Exercise directions - Repeat exactly, and only, the lines below starting at the line that contains "-146,43 +146,36 @@" and ending at the line that contains "forward, drive side / load side</span></div>", inclusive of both.

Extracted entries -

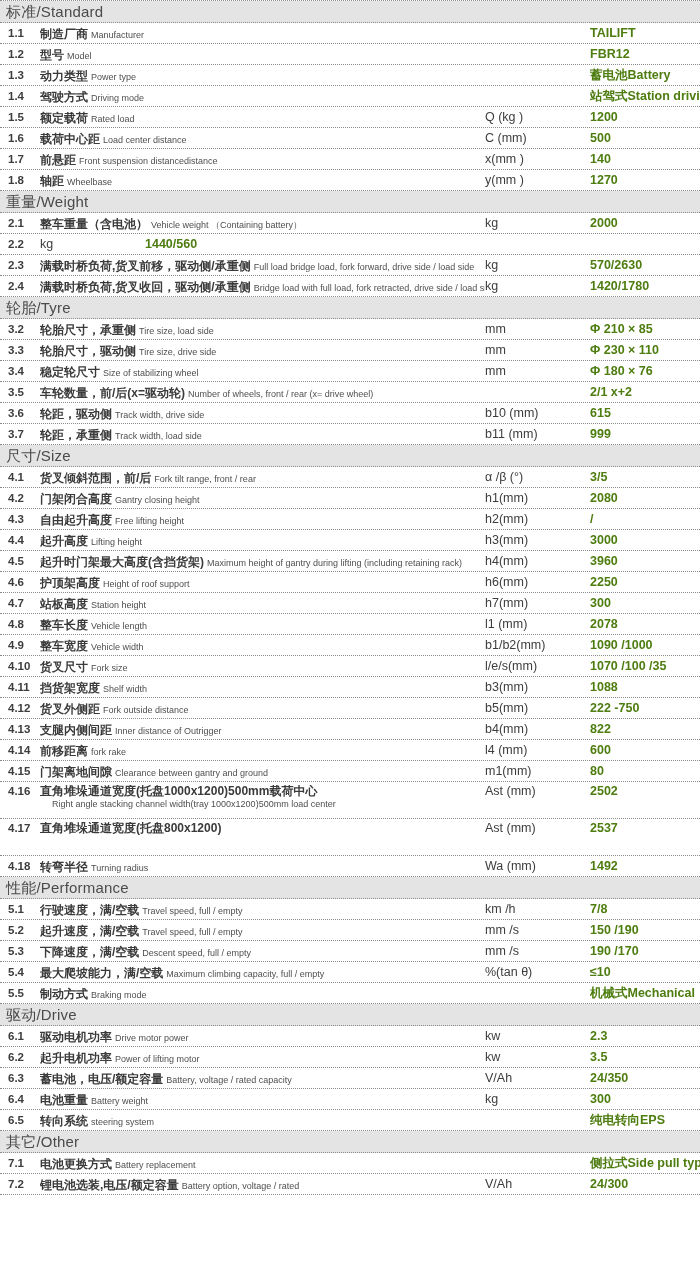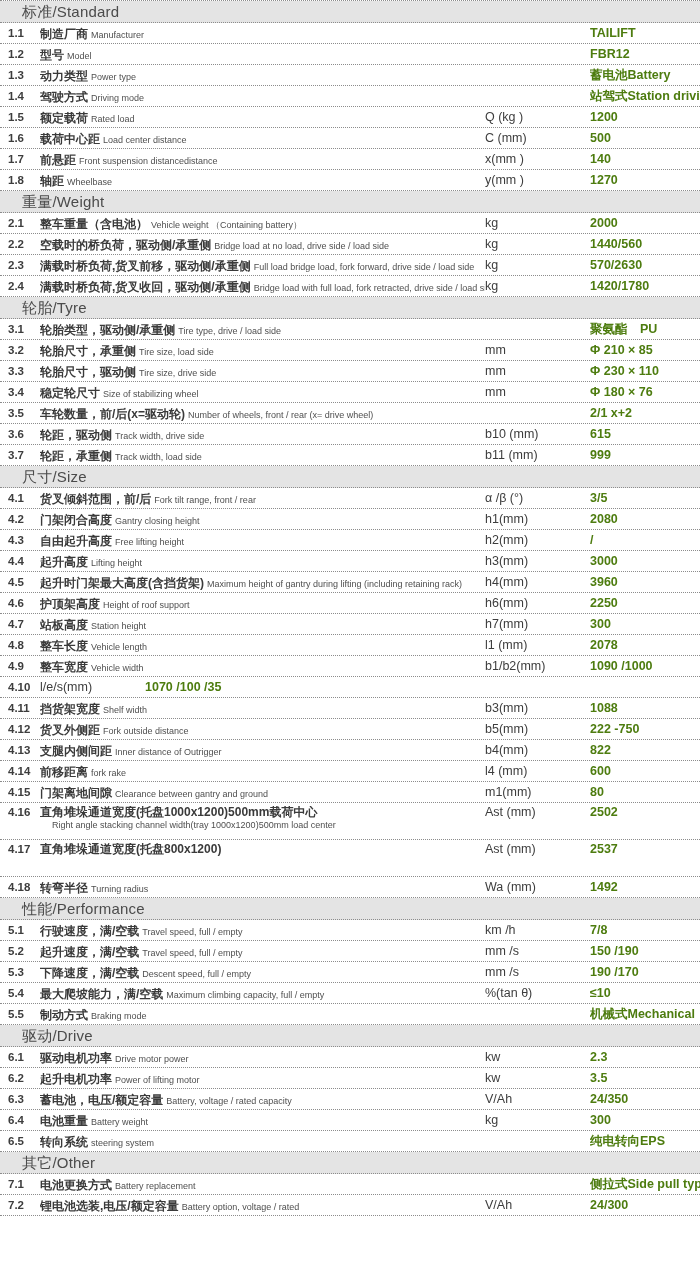--- a/index.html
+++ b/index.html
@@ -20,21 +20,21 @@
   }
   .spec-table{
     width:700px;
     border-top:1px dotted var(--border);
   }
   .section-header{
     height:22px;
     line-height:22px;
     background:var(--header-bg);
     border-bottom:1px dotted var(--border);
-    padding-left:22px;
+    padding-left:6px;
     font-size:15px;
     letter-spacing:.2px;
     color:#4b4b4b;
     font-weight:500;
     overflow:hidden;
     white-space:nowrap;
   }
   .row{
     display:flex;
     align-items:center;
@@ -146,43 +146,36 @@
     </div>
     <div class="section-header"><span>重量/Weight</span></div>
     <div class="row">
       <span class="cell no">2.1</span>
       <div class="cell label"><span class="cn">整车重量（含电池）</span><span class="en">Vehicle weight （Containing battery）</span></div>
       <span class="cell unit">kg</span>
       <span class="cell value">2000</span>
     </div>
     <div class="row">
       <span class="cell no">2.2</span>
-      <div class="cell label"><span class="cn">空载时的桥负荷，驱动侧/承重侧</span><span class="en">Bridge load at no load, drive side / load side</span></div>
       <span class="cell unit">kg</span>
       <span class="cell value">1440/560</span>
     </div>
     <div class="row">
       <span class="cell no">2.3</span>
       <div class="cell label"><span class="cn">满载时桥负荷,货叉前移，驱动侧/承重侧</span><span class="en">Full load bridge load, fork forward, drive side / load side</span></div>
       <span class="cell unit">kg</span>
       <span class="cell value">570/2630</span>
     </div>
     <div class="row">
       <span class="cell no">2.4</span>
       <div class="cell label"><span class="cn">满载时桥负荷,货叉收回，驱动侧/承重侧</span><span class="en">Bridge load with full load, fork retracted, drive side / load side</span></div>
       <span class="cell unit">kg</span>
       <span class="cell value">1420/1780</span>
     </div>
     <div class="section-header"><span>轮胎/Tyre</span></div>
-    <div class="row">
-      <span class="cell no">3.1</span>
-      <div class="cell label"><span class="cn">轮胎类型，驱动侧/承重侧</span><span class="en">Tire type, drive / load side</span></div>
-      <span class="cell unit"></span>
-      <span class="cell value">聚氨酯　PU</span>
-    </div>
     <div class="row">
       <span class="cell no">3.2</span>
       <div class="cell label"><span class="cn">轮胎尺寸，承重侧</span><span class="en">Tire size, load side</span></div>
       <span class="cell unit">mm</span>
       <span class="cell value">Φ 210 × 85</span>
     </div>
     <div class="row">
       <span class="cell no">3.3</span>
       <div class="cell label"><span class="cn">轮胎尺寸，驱动侧</span><span class="en">Tire size, drive side</span></div>
       <span class="cell unit">mm</span>
@@ -262,20 +255,21 @@
       <span class="cell value">2078</span>
     </div>
     <div class="row">
       <span class="cell no">4.9</span>
       <div class="cell label"><span class="cn">整车宽度</span><span class="en">Vehicle width</span></div>
       <span class="cell unit">b1/b2(mm)</span>
       <span class="cell value">1090 /1000</span>
     </div>
     <div class="row">
       <span class="cell no">4.10</span>
+      <div class="cell label"><span class="cn">货叉尺寸</span><span class="en">Fork size</span></div>
       <span class="cell unit">l/e/s(mm)</span>
       <span class="cell value">1070 /100 /35</span>
     </div>
     <div class="row">
       <span class="cell no">4.11</span>
       <div class="cell label"><span class="cn">挡货架宽度</span><span class="en">Shelf width</span></div>
       <span class="cell unit">b3(mm)</span>
       <span class="cell value">1088</span>
     </div>
     <div class="row">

Exercise result -
@@ -146,43 +146,36 @@
     </div>
     <div class="section-header"><span>重量/Weight</span></div>
     <div class="row">
       <span class="cell no">2.1</span>
       <div class="cell label"><span class="cn">整车重量（含电池）</span><span class="en">Vehicle weight （Containing battery）</span></div>
       <span class="cell unit">kg</span>
       <span class="cell value">2000</span>
     </div>
     <div class="row">
       <span class="cell no">2.2</span>
-      <div class="cell label"><span class="cn">空载时的桥负荷，驱动侧/承重侧</span><span class="en">Bridge load at no load, drive side / load side</span></div>
       <span class="cell unit">kg</span>
       <span class="cell value">1440/560</span>
     </div>
     <div class="row">
       <span class="cell no">2.3</span>
       <div class="cell label"><span class="cn">满载时桥负荷,货叉前移，驱动侧/承重侧</span><span class="en">Full load bridge load, fork forward, drive side / load side</span></div>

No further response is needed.